He spluttered, and the hand bearing the amazingly proportioned glass withdrew. Leah sat back on her heels, and regarded him with affectionate amusement.

Smith said, ‘I have been thinking, Leah.'

‘Yes, you have, haven't you.' She spoke English with him, but in tones overlaid with her native Vienna.

‘Why is it, Leah,' he murmured scarcely audibly, ‘that with all this money I have … this adorable château, and the other places … the yachts, the ranch, the island … the pictures, the sculpture, the jewellery collection, the books and autograph scores … not to mention you and my other – little friends … everything … everything … I have every thing, Leah … more than any man has a right to dream of owning … well, almost … I don't have the Great Wall of China – but I could get it.'

‘Yes, you could, my darling.' She was blonde and Nordic, not too big, but lushly voluptuous; her eyes were greeny-blue, her face and body enticingly rounded, all dips and curves, valleys and delicately swelling mounds. Smith owned her.

‘Why is it, then, that I am cursed with this disease, addiction … pestilence of crime? It's not even aesthetic. It's … positively plebeian.'

Leah lifted well-shaped eyebrows and smiled indulgently. ‘Plebeian?' she queried. ‘The theft of the Black Goyas from the Prado?
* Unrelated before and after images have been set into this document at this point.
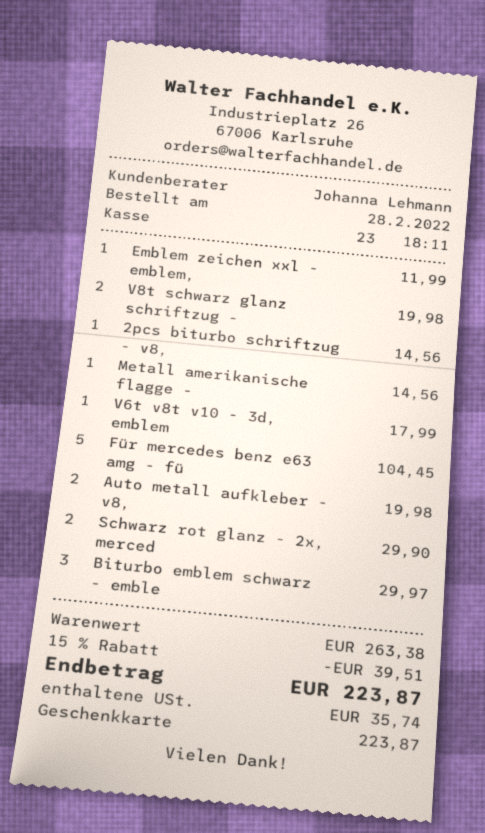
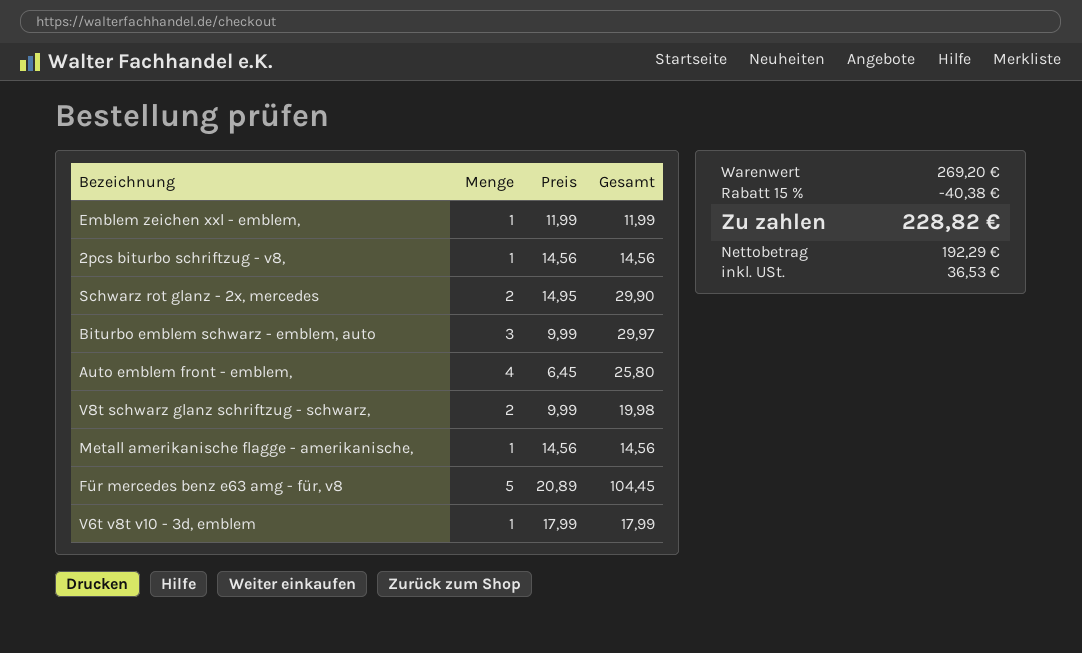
Auto metall aufkleber - v8,: 2 for 19.98 -> none
Auto emblem front - emblem,: none -> 4 for 25.80
subtotal: 263.38 -> 269.20
discount: 15% = 39.51 -> 15% = 40.38
tax: 35.74 -> 36.53
total: 223.87 -> 228.82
The substitution of Troy in the Prix de L'Arc de Triomphe so that even his owner didn't spot it? The Liz Taylor ring, straight off her bath tray with a magnetized fishhook? The Inca sunburst smuggled out in a pizza? Plebeian?'

Smith's mouth pursed into a lazy smirk. ‘Mmm,' he purred. ‘You're right, of course. They said the Bloemfontein Krugerrands were untouchable, too, didn't they? And the Tutankhamen Exhibition that left London laced with pinchbeck. And what about that exploding ping-pong ball of Chairman Mao's?'

Leah giggled. ‘And the Fabergé eggs!' Smith laughed. ‘That's right,' he said. ‘Melted, didn't they? Into rather good chocolate, actually.'

Leah stood up. Smith nodded. With a casual oscillation of her body, she shrugged off the robe, and stood naked before him. Her breasts were upturned and expectant. She parted her legs. His eyes travelled down her inviting form to the vee
of her thighs. He nodded again, and she stepped into the Jacuzzi.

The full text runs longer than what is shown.